Whisky is truly impressive. It is a modern, open-source Mac app, written in SwiftUI, that provides a graphical user interface for both Wine and the Game Porting Toolkit. The app is incredibly easy to install. It automates the process of installing everything you need, even ensuring Rosetta 2 is properly installed if it is not already present on your Mac. Even better: Whisky can let you maintain multiple Windows configurations side by side, which is perfect if you need to keep a separate Windows XP configuration to run an older game that doesn’t behave well with a Windows 10 set up.
Perhaps thanks to Whisky’s more exhaustive way of checking for dependencies, I had no problem installing and launching the Windows version of Steam. The process was as simple as clicking ‘Run…’ in Whisky’s main window, then selecting the Windows installation file for Steam.
Now that I was logged into Steam, I could begin downloading and installing Cities: Skylines 2, which requires a minimum of 56 GB of available storage space. Although the M2 MacBook Air I was using for this experiment only had a tiny 256 GB SSD, I still had approximately 65 GB of free space, which should have been sufficient for the game. Despite this, Steam kept preventing me from proceeding, and reported that I only had less than 300 MB of free space. Even weirder: Steam kept reporting a different value every time I re-launched it. Unable to find a solution online, I kept restarting Whisky and Steam, hoping each time that Steam would report a big enough number to let me download the game.
After a while, and after getting rid of the biggest files resting in my Downloads folder, it was finally happening. I was downloading Cities: Skylines 2 on my Mac. As a Steam notification popped up in the bottom right corner of my screen to indicate that the game was ready to launch, I was already envisioning myself spending the entire night constructing my brand-new city.

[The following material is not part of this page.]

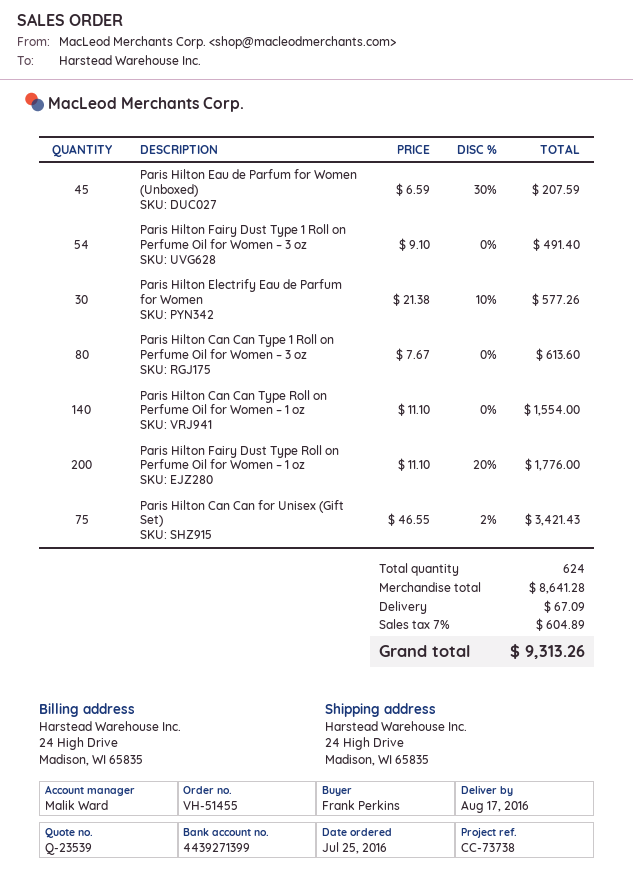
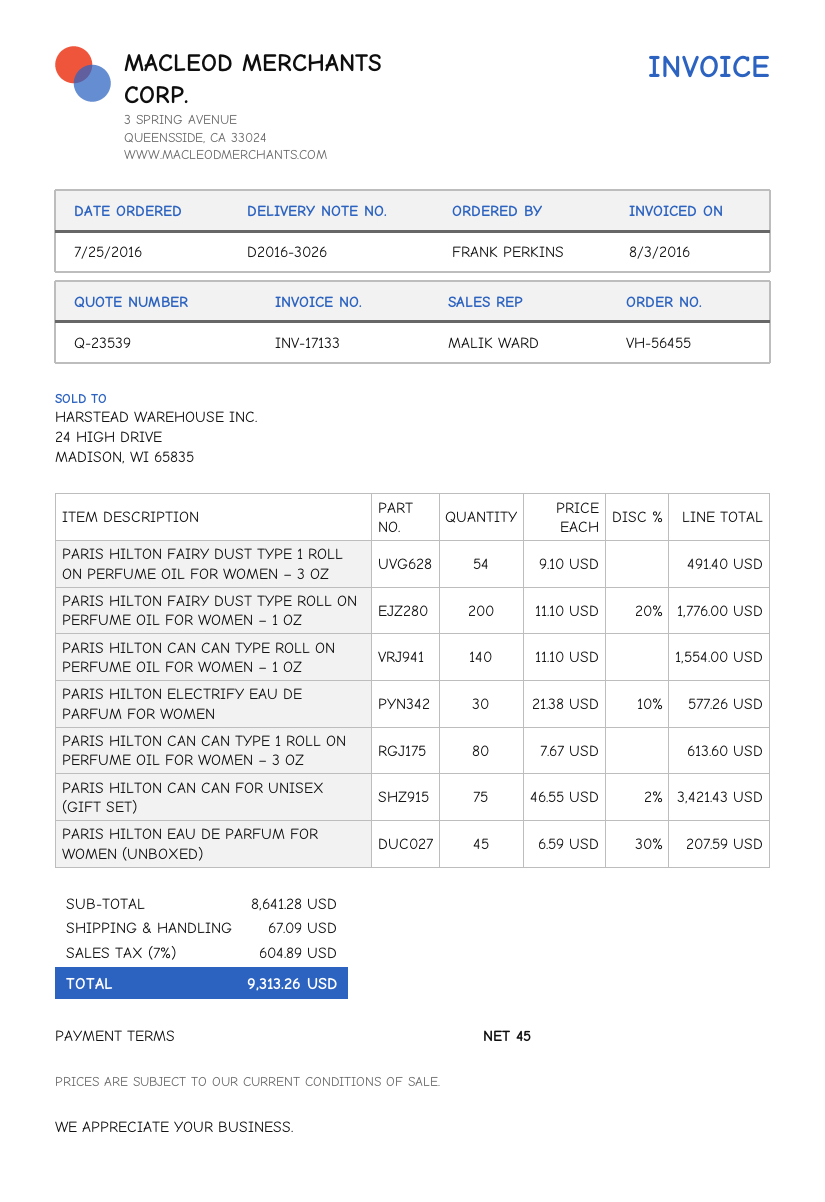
order number: VH-51455 -> VH-56455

When I tried to launch the game for the first time, Paradox Interactive’s launcher failed to install. After a bit of Googling, I found out that I had to install Microsoft’s .NET framework for the launcher to work, with one last manipulation: clicking ‘Winetricks…’ in Whisky’s main window, then entering dotnet48 win10.
Unfortunately, after all this trouble, I am sad to report that the game itself would not launch. Instead, I was only greeted with a black screen, which was quickly followed by a crash dialog.
A few hours after this attempt, I discovered that I was not the only person encountering this issue. So far, and still as of writing, it seems that no one has been able to successfully launch Cities: Skylines 2 on a Mac. Until the game is officially released for macOS, I will keep an eye on this matter to see if anyone finds a way to make the game work. However, for now, I stand defeated.
Not all is dark, though. Out of curiosity, I tried using Whisky to launch a handful of other games from my small Steam library: out of those, Stardew Valley, Euro Truck Simulator 2, and Kerbal Space Program all seemed to launch and run fine. I even had a lot of fun discovering that I could resume my 5-year-old career save in Euro Truck Simulator 2 on ‘Ultra’ graphical settings.
I have since been able to play Cities: Skylines 2 on my M2 MacBook Air via Nvidia’s cloud gaming service, GeForce Now. Although the service is a great solution, it requires a strong and reliable Internet connection. So I am yet to be able to recreate the satisfaction I felt in 2015 when I could tend to my city during my long train trips across France.
However, thanks to this tiny experiment, I discovered a great utility that I will now whip out every time I want to attempt to run a Windows-exclusive game on my Mac. This has also made me feel slightly more confident about a brighter future where most games can be played on a Mac without having to fiddle with Terminal commands — assuming more developers start taking advantage of Apple’s newest porting tools.